Learning to Defer to a Population: A Meta-Learning Approach
Dharmesh Tailor, Aditya Patra, Rajeev Verma, Putra Manggala, Eric Nalisnick
TL;DR
This work addresses the limitation of traditional L2D that assumes a fixed set of experts by introducing Learning to Defer to a Population (L2D-Pop), which enables safe delegation to never-before-seen experts drawn from a known population. It proposes two meta-learning avenues—optimization-based fine-tuning and model-based neural processes with attention—to adapt a deferral policy using a compact context set of expert demonstrations, along with consistent surrogate losses for population-based deferral. Theoretical contributions include a generative model for experts and Bayes-optimal deferral rules, plus surrogate losses (Softmax and OvA) that remain consistent under population assumptions. Empirically, L2D-Pop improves system accuracy over single-expert baselines, with the neural-process variant and cross-attention delivering the strongest gains as expert diversity increases, demonstrated on CIFAR-10, Traffic Signs, and HAM10000. The work enables robust, scalable human-in-the-loop systems that adapt to changing expert pools without retraining, with potential impact in medicine and safety-critical domains.
Abstract
The learning to defer (L2D) framework allows autonomous systems to be safe and robust by allocating difficult decisions to a human expert.

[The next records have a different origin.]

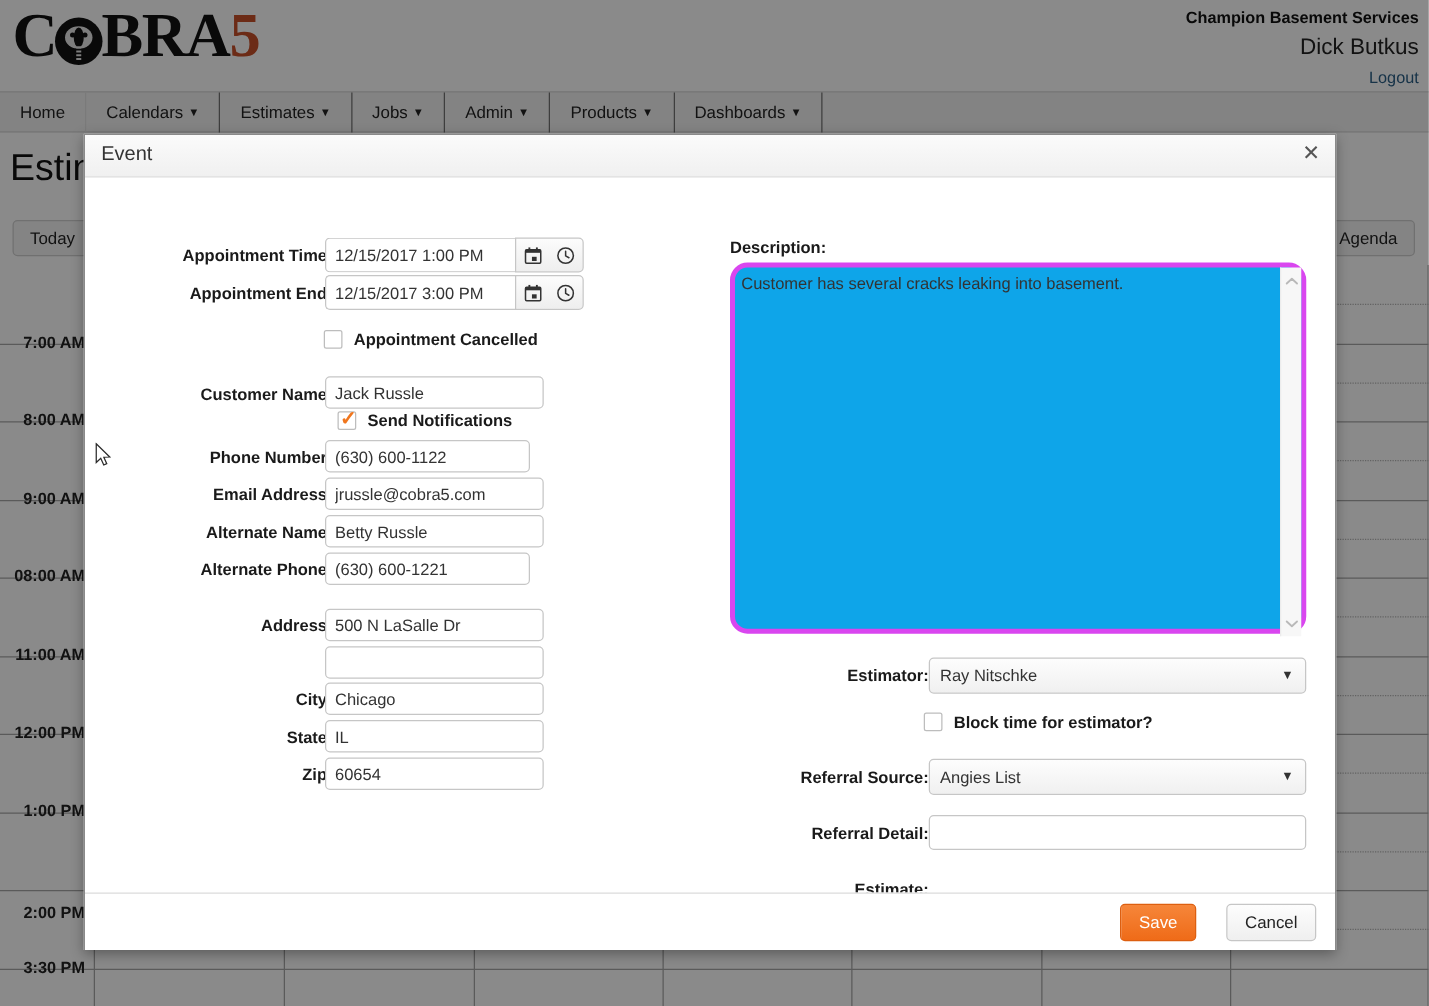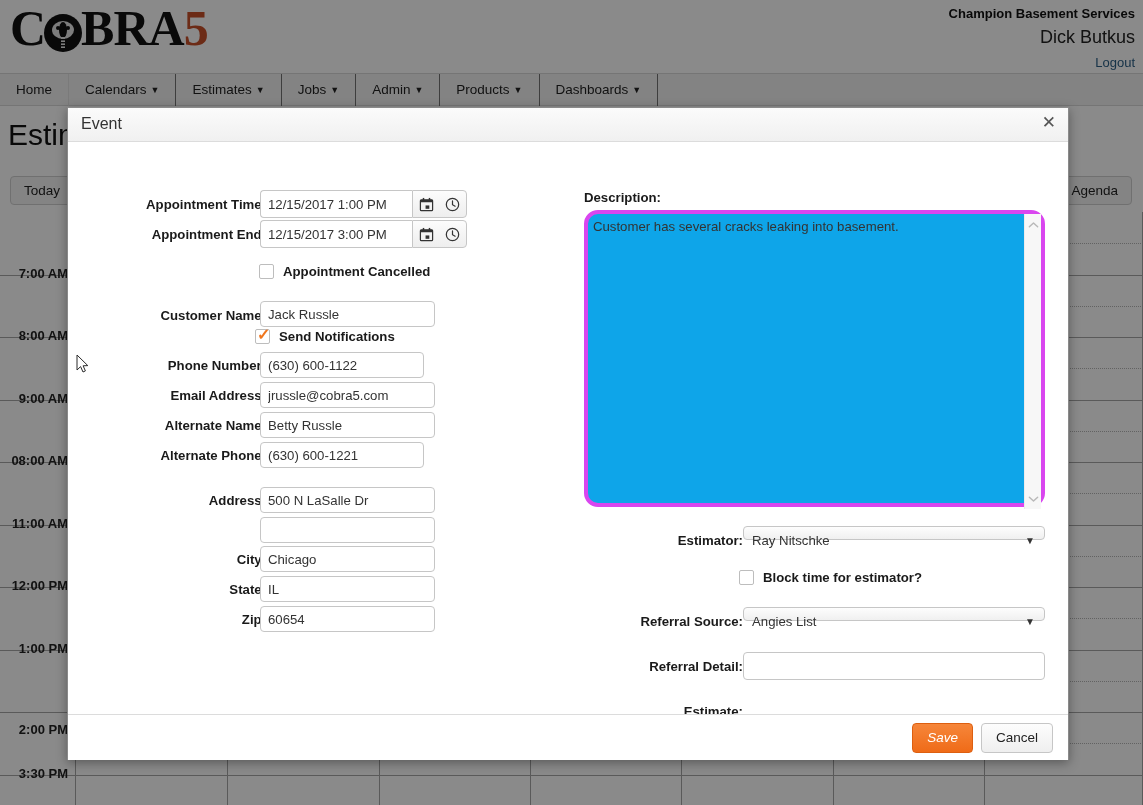--- a/index.html
+++ b/index.html
@@ -281,7 +281,7 @@
     <div class="flabel" style="left:30px; top:166px; width:168px;">Customer Name:</div>
     <input class="finput" style="left: 192px; top: 159px; width: 175px;" value="Jack Russle">
 
-    <div class="cbrow" style="left:187px; top:187px;justify-content:center;">
+    <div class="cbrow" style="left:202px; top:187px;justify-content:center;">
       <span class="cbox checked"></span>
       <span class="cblabel">Send Notifications</span>
     </div>

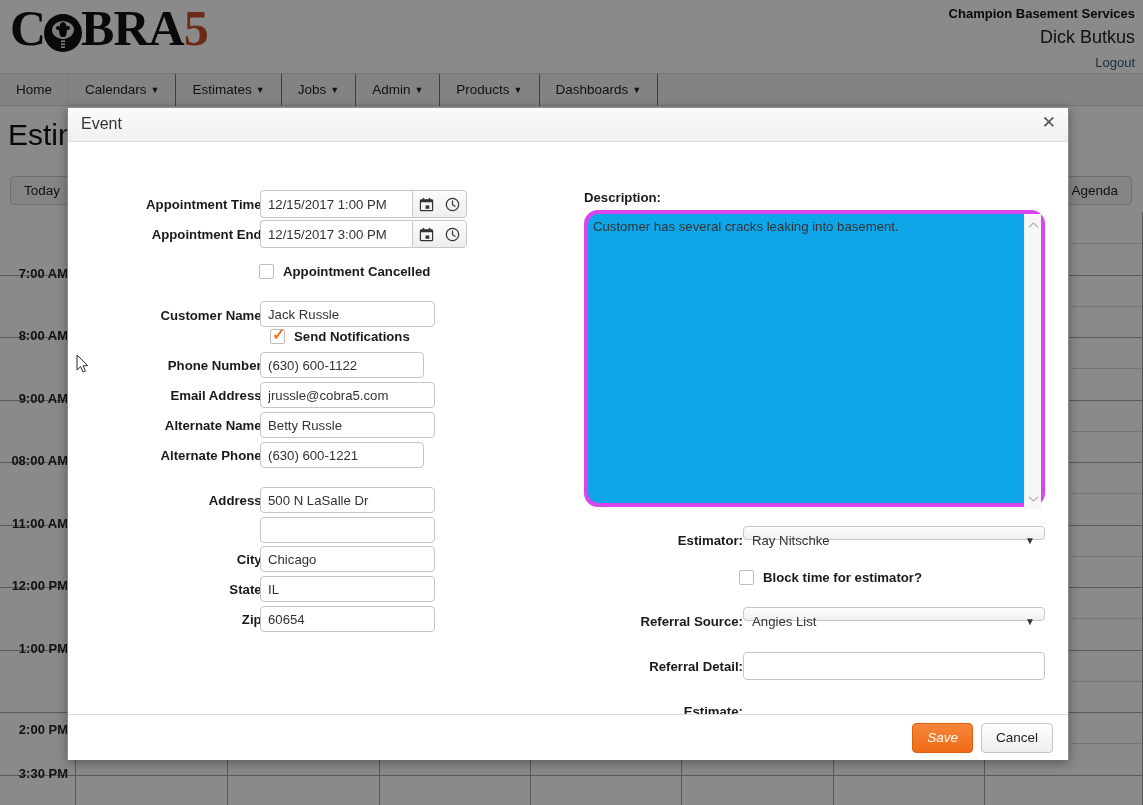--- a/index.html
+++ b/index.html
@@ -102,7 +102,7 @@
   .sb-arrow.down { bottom: 2px; }
 
   
-  .fselect { position: absolute; height: 14px; border: 1px solid #c6c6c6; border-radius: 4px;
+  .fselect { position: absolute; height: 29px; border: 1px solid #c6c6c6; border-radius: 4px;
              background: linear-gradient(#fdfdfd, #f0f0f0); font-size: 13.2px; color: #333;
              padding: 0 8px; line-height: 27px; cursor: pointer; }
   .fselect .sel-caret { position: absolute; right: 9px; top: 0; font-size: 10px; color: #333; }

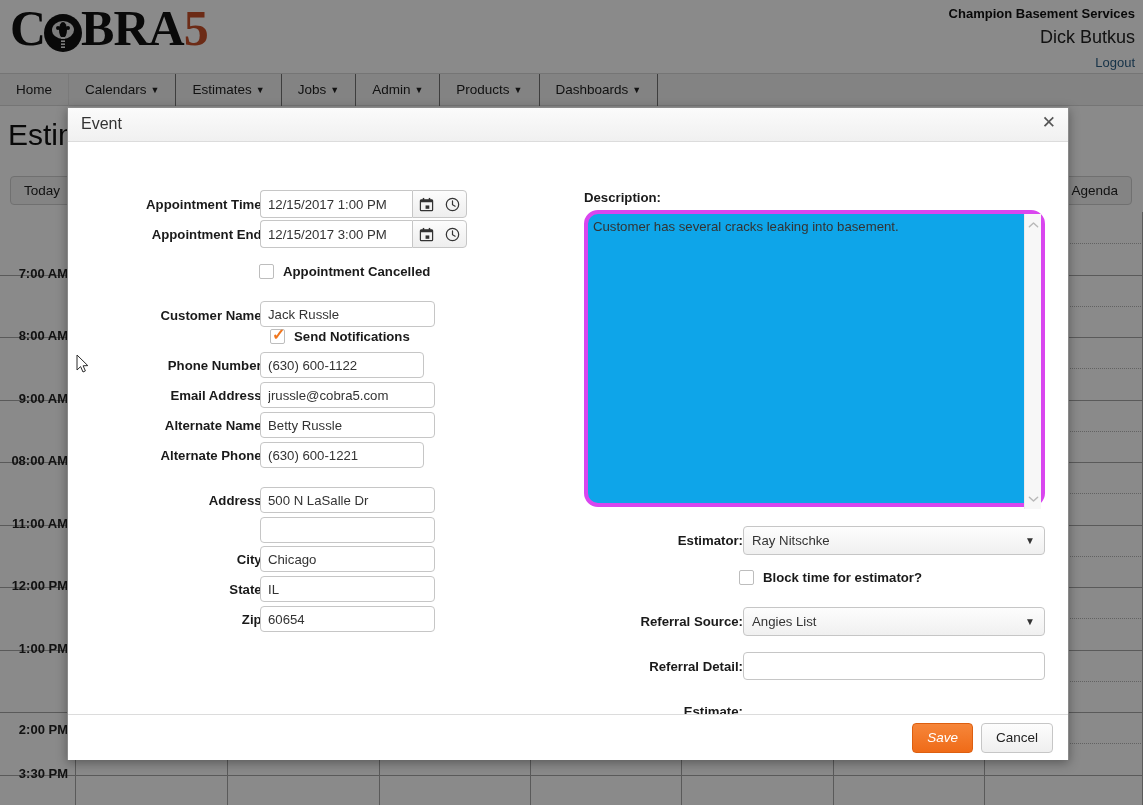--- a/index.html
+++ b/index.html
@@ -354,7 +354,7 @@
   </div>
 
   <div id="modal-foot">
-    <div class="mbtn" id="save-btn" style="right:95px; top:8px;font-style:italic;">Save</div>
+    <div class="mbtn" id="save-btn" style="right:111px; top:8px;">Save</div>
     <div class="mbtn" id="cancel-btn" style="right:15px; top:8px;">Cancel</div>
   </div>
 </div>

All existing work on L2D assumes that each expert is well-identified, and if any expert were to change, the system should be re-trained. In this work, we alleviate this constraint, formulating an L2D system that can cope with never-before-seen experts at test-time. We accomplish this by using meta-learning, considering both optimization- and model-based variants. Given a small context set to characterize the currently available expert, our framework can quickly adapt its deferral policy. For the model-based approach, we employ an attention mechanism that is able to look for points in the context set that are similar to a given test point, leading to an even more precise assessment of the expert's abilities. In the experiments, we validate our methods on image recognition, traffic sign detection, and skin lesion diagnosis benchmarks.